• [TASK DETAILS]:
I'd like the listing below copied exactly, with the images left out.

• [GIVEN RECORDS]:

__________________________________________________

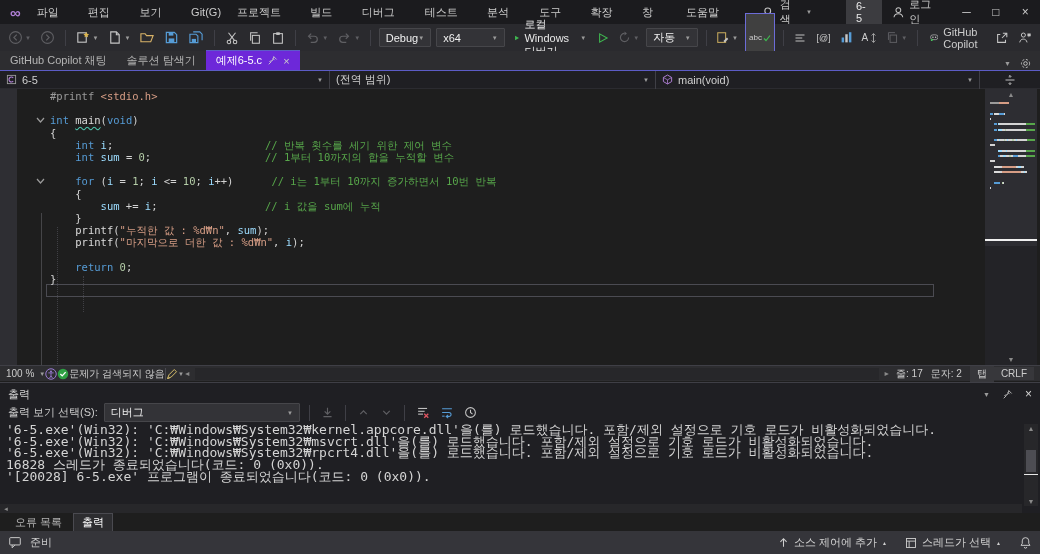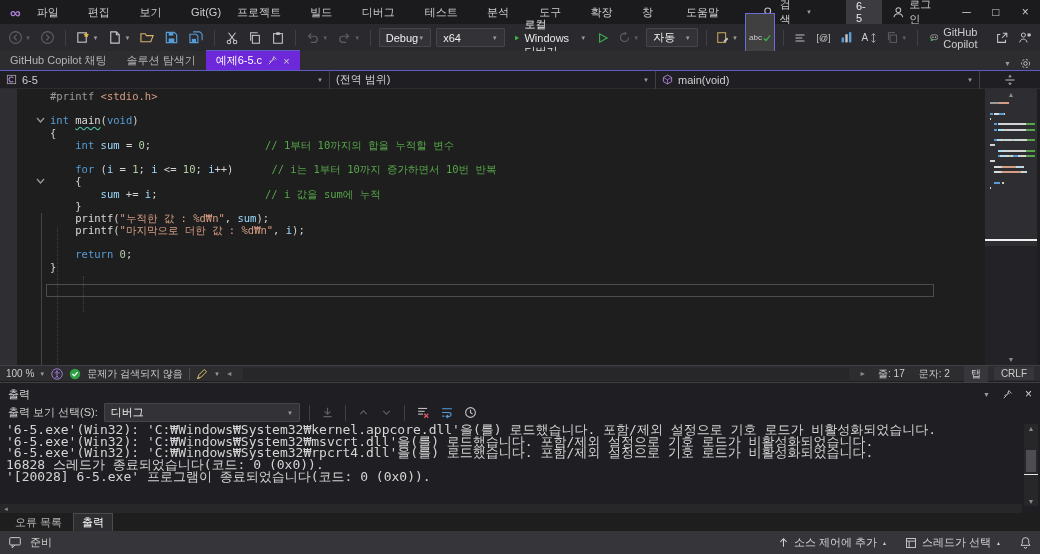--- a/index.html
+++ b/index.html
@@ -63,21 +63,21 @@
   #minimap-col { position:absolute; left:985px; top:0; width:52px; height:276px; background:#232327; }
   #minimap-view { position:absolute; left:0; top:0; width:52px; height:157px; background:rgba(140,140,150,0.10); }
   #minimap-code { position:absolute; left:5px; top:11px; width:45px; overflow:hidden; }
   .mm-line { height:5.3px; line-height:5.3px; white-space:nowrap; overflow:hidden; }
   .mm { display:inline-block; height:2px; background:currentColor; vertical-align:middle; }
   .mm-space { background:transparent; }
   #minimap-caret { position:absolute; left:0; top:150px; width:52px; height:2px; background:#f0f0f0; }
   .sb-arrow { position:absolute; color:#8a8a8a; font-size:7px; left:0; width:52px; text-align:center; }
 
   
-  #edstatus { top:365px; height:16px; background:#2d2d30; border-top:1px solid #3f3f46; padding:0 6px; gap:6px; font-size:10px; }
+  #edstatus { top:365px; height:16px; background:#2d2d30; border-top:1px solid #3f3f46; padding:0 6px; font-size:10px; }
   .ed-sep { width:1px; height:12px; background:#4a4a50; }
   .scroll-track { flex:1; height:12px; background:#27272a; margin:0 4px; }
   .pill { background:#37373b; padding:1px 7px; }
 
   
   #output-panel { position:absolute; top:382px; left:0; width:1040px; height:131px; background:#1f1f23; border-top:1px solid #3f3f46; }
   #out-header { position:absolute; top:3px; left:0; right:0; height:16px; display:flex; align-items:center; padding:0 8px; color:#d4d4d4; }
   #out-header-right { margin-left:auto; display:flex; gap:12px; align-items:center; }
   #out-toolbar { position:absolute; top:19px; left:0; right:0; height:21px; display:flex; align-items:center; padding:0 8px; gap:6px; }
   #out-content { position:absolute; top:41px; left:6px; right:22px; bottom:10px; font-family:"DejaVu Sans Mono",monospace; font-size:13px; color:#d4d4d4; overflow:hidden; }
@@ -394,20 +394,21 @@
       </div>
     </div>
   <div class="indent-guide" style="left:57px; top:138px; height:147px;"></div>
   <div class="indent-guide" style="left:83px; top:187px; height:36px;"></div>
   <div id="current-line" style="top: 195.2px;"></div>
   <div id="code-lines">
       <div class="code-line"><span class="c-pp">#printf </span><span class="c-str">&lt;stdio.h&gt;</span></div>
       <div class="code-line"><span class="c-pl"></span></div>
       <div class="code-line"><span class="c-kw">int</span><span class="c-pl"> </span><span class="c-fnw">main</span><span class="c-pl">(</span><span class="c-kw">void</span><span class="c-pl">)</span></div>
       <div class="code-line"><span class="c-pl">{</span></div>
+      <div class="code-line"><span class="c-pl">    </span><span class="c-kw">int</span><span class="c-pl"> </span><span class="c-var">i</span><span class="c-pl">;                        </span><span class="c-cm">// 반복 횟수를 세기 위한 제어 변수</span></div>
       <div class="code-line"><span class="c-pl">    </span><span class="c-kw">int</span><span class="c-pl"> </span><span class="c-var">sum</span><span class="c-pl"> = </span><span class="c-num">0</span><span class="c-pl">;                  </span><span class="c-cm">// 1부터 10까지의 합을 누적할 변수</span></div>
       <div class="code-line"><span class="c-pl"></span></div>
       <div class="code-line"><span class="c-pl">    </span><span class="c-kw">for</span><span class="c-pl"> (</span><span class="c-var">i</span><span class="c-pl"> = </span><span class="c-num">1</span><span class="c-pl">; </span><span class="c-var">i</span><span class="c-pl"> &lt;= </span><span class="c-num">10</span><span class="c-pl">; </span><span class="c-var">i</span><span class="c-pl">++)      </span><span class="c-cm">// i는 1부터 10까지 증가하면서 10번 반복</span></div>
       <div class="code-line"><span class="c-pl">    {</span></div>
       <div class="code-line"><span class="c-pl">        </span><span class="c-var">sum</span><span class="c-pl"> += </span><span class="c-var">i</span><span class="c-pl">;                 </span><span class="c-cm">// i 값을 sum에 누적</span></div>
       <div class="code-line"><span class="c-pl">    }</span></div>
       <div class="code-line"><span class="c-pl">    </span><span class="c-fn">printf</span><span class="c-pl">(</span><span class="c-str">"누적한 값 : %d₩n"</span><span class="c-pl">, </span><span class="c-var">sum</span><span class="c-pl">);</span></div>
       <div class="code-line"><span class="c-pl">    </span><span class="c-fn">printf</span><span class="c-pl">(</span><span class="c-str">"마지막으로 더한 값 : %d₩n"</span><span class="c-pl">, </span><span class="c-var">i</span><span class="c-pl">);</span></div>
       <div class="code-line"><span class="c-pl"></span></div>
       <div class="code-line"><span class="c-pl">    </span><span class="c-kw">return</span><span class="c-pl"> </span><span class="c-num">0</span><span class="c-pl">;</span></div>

__________________________________________________

• [ANSWER TO THIS TASK]:
--- a/index.html
+++ b/index.html
@@ -63,21 +63,21 @@
   #minimap-col { position:absolute; left:985px; top:0; width:52px; height:276px; background:#232327; }
   #minimap-view { position:absolute; left:0; top:0; width:52px; height:157px; background:rgba(140,140,150,0.10); }
   #minimap-code { position:absolute; left:5px; top:11px; width:45px; overflow:hidden; }
   .mm-line { height:5.3px; line-height:5.3px; white-space:nowrap; overflow:hidden; }
   .mm { display:inline-block; height:2px; background:currentColor; vertical-align:middle; }
   .mm-space { background:transparent; }
   #minimap-caret { position:absolute; left:0; top:150px; width:52px; height:2px; background:#f0f0f0; }
   .sb-arrow { position:absolute; color:#8a8a8a; font-size:7px; left:0; width:52px; text-align:center; }
 
   
-  #edstatus { top:365px; height:16px; background:#2d2d30; border-top:1px solid #3f3f46; padding:0 6px; gap:6px; font-size:10px; }
+  #edstatus { top:365px; height:16px; background:#2d2d30; border-top:1px solid #3f3f46; padding:0 6px; font-size:10px; }
   .ed-sep { width:1px; height:12px; background:#4a4a50; }
   .scroll-track { flex:1; height:12px; background:#27272a; margin:0 4px; }
   .pill { background:#37373b; padding:1px 7px; }
 
   
   #output-panel { position:absolute; top:382px; left:0; width:1040px; height:131px; background:#1f1f23; border-top:1px solid #3f3f46; }
   #out-header { position:absolute; top:3px; left:0; right:0; height:16px; display:flex; align-items:center; padding:0 8px; color:#d4d4d4; }
   #out-header-right { margin-left:auto; display:flex; gap:12px; align-items:center; }
   #out-toolbar { position:absolute; top:19px; left:0; right:0; height:21px; display:flex; align-items:center; padding:0 8px; gap:6px; }
   #out-content { position:absolute; top:41px; left:6px; right:22px; bottom:10px; font-family:"DejaVu Sans Mono",monospace; font-size:13px; color:#d4d4d4; overflow:hidden; }
@@ -394,20 +394,21 @@
       </div>
     </div>
   <div class="indent-guide" style="left:57px; top:138px; height:147px;"></div>
   <div class="indent-guide" style="left:83px; top:187px; height:36px;"></div>
   <div id="current-line" style="top: 195.2px;"></div>
   <div id="code-lines">
       <div class="code-line"><span class="c-pp">#printf </span><span class="c-str">&lt;stdio.h&gt;</span></div>
       <div class="code-line"><span class="c-pl"></span></div>
       <div class="code-line"><span class="c-kw">int</span><span class="c-pl"> </span><span class="c-fnw">main</span><span class="c-pl">(</span><span class="c-kw">void</span><span class="c-pl">)</span></div>
       <div class="code-line"><span class="c-pl">{</span></div>
+      <div class="code-line"><span class="c-pl">    </span><span class="c-kw">int</span><span class="c-pl"> </span><span class="c-var">i</span><span class="c-pl">;                        </span><span class="c-cm">// 반복 횟수를 세기 위한 제어 변수</span></div>
       <div class="code-line"><span class="c-pl">    </span><span class="c-kw">int</span><span class="c-pl"> </span><span class="c-var">sum</span><span class="c-pl"> = </span><span class="c-num">0</span><span class="c-pl">;                  </span><span class="c-cm">// 1부터 10까지의 합을 누적할 변수</span></div>
       <div class="code-line"><span class="c-pl"></span></div>
       <div class="code-line"><span class="c-pl">    </span><span class="c-kw">for</span><span class="c-pl"> (</span><span class="c-var">i</span><span class="c-pl"> = </span><span class="c-num">1</span><span class="c-pl">; </span><span class="c-var">i</span><span class="c-pl"> &lt;= </span><span class="c-num">10</span><span class="c-pl">; </span><span class="c-var">i</span><span class="c-pl">++)      </span><span class="c-cm">// i는 1부터 10까지 증가하면서 10번 반복</span></div>
       <div class="code-line"><span class="c-pl">    {</span></div>
       <div class="code-line"><span class="c-pl">        </span><span class="c-var">sum</span><span class="c-pl"> += </span><span class="c-var">i</span><span class="c-pl">;                 </span><span class="c-cm">// i 값을 sum에 누적</span></div>
       <div class="code-line"><span class="c-pl">    }</span></div>
       <div class="code-line"><span class="c-pl">    </span><span class="c-fn">printf</span><span class="c-pl">(</span><span class="c-str">"누적한 값 : %d₩n"</span><span class="c-pl">, </span><span class="c-var">sum</span><span class="c-pl">);</span></div>
       <div class="code-line"><span class="c-pl">    </span><span class="c-fn">printf</span><span class="c-pl">(</span><span class="c-str">"마지막으로 더한 값 : %d₩n"</span><span class="c-pl">, </span><span class="c-var">i</span><span class="c-pl">);</span></div>
       <div class="code-line"><span class="c-pl"></span></div>
       <div class="code-line"><span class="c-pl">    </span><span class="c-kw">return</span><span class="c-pl"> </span><span class="c-num">0</span><span class="c-pl">;</span></div>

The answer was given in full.